++++ SUPPLIED RECORDS ++++

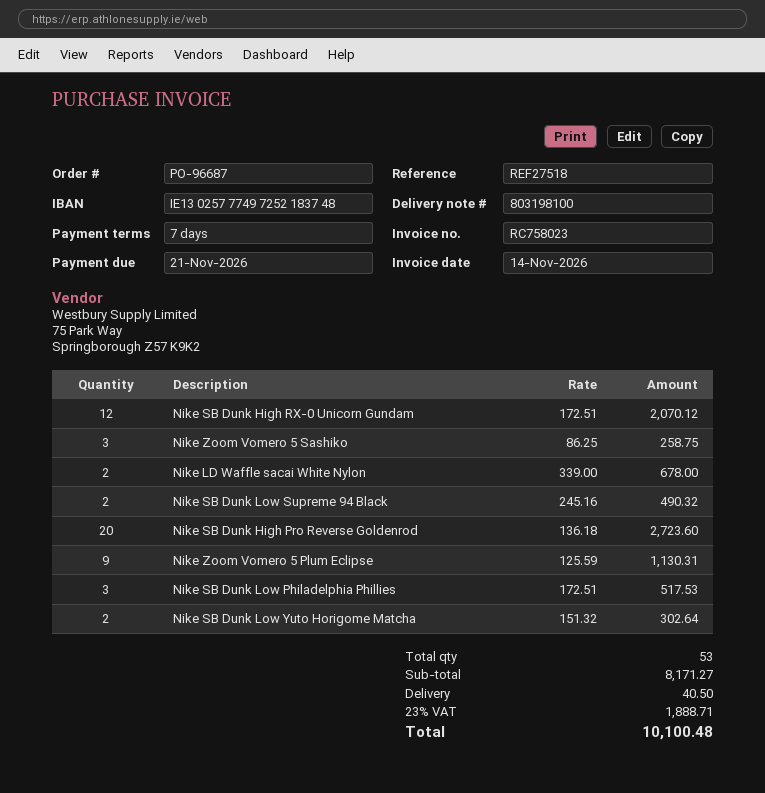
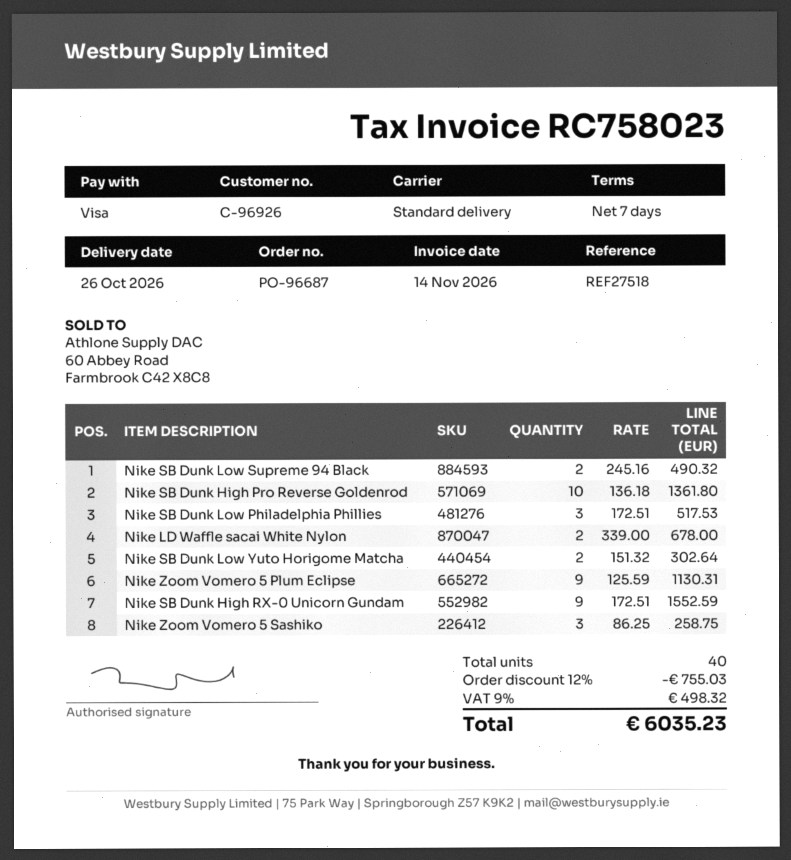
Nike SB Dunk High RX-0 Unicorn Gundam: 12 x 172.51 = 2070.12 -> 9 x 172.51 = 1552.59
Nike SB Dunk High Pro Reverse Goldenrod: 20 x 136.18 = 2723.60 -> 10 x 136.18 = 1361.80
total quantity: 53 -> 40
discount: none -> 12% = 755.03
shipping: 40.50 -> none
tax: 23% = 1888.71 -> 9% = 498.32
total: 10100.48 -> 6035.23

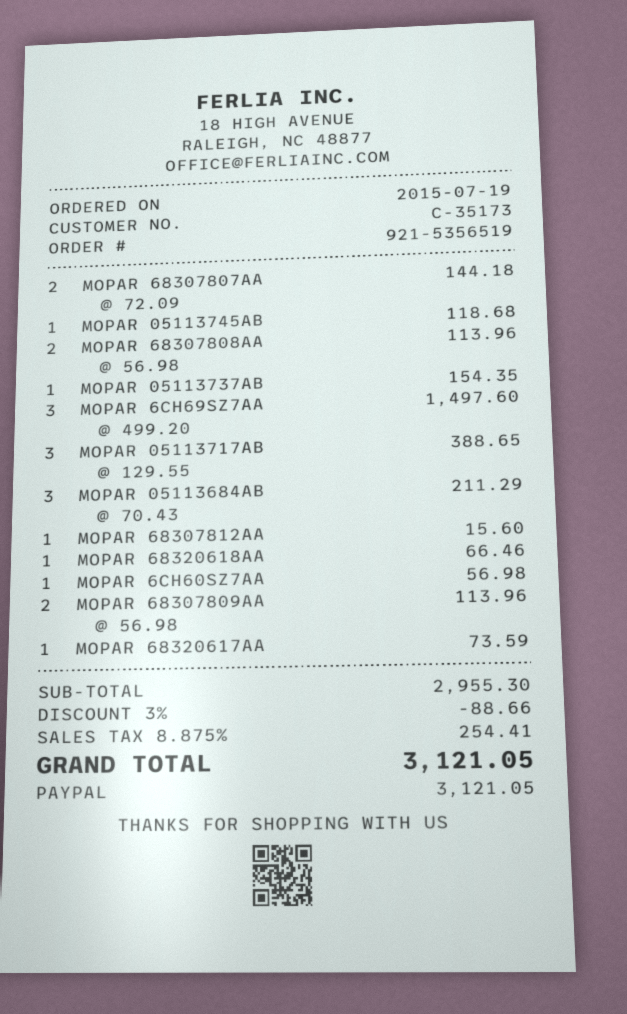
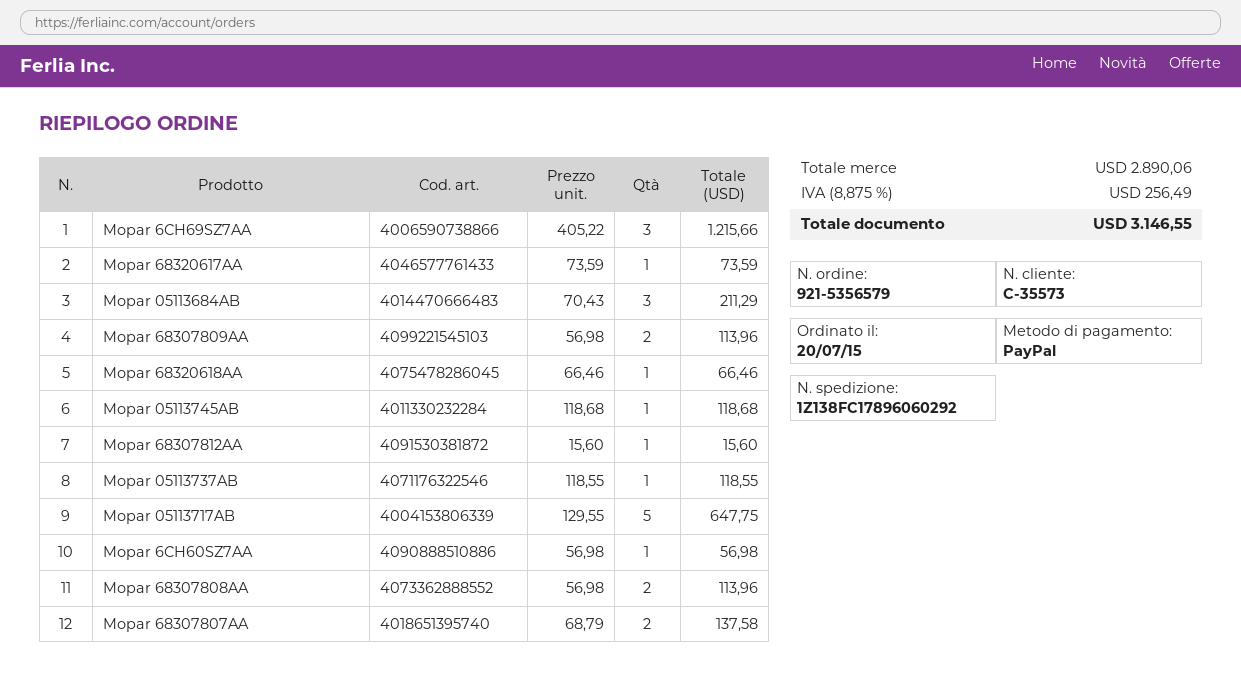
order number: 921-5356519 -> 921-5356579
order date: 2015-07-19 -> 2015-07-20
customer number: C-35173 -> C-35573
MOPAR 68307807AA: 2 x 72.09 = 144.18 -> 2 x 68.79 = 137.58
MOPAR 05113737AB: 1 x 154.35 = 154.35 -> 1 x 118.55 = 118.55
MOPAR 6CH69SZ7AA: 3 x 499.20 = 1497.60 -> 3 x 405.22 = 1215.66
MOPAR 05113717AB: 3 x 129.55 = 388.65 -> 5 x 129.55 = 647.75
subtotal: 2955.30 -> 2890.06
discount: 3% = 88.66 -> none
tax: 8.875% = 254.41 -> 8.875% = 256.49
total: 3121.05 -> 3146.55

++++

WHAT YOU WILL DO:
Copy out the lines of the data where the word "Dunk" can be found.

RESULT FOR THIS EXERCISE:
Nike SB Dunk High RX-0 Unicorn Gundam: 12 x 172.51 = 2070.12 -> 9 x 172.51 = 1552.59
Nike SB Dunk High Pro Reverse Goldenrod: 20 x 136.18 = 2723.60 -> 10 x 136.18 = 1361.80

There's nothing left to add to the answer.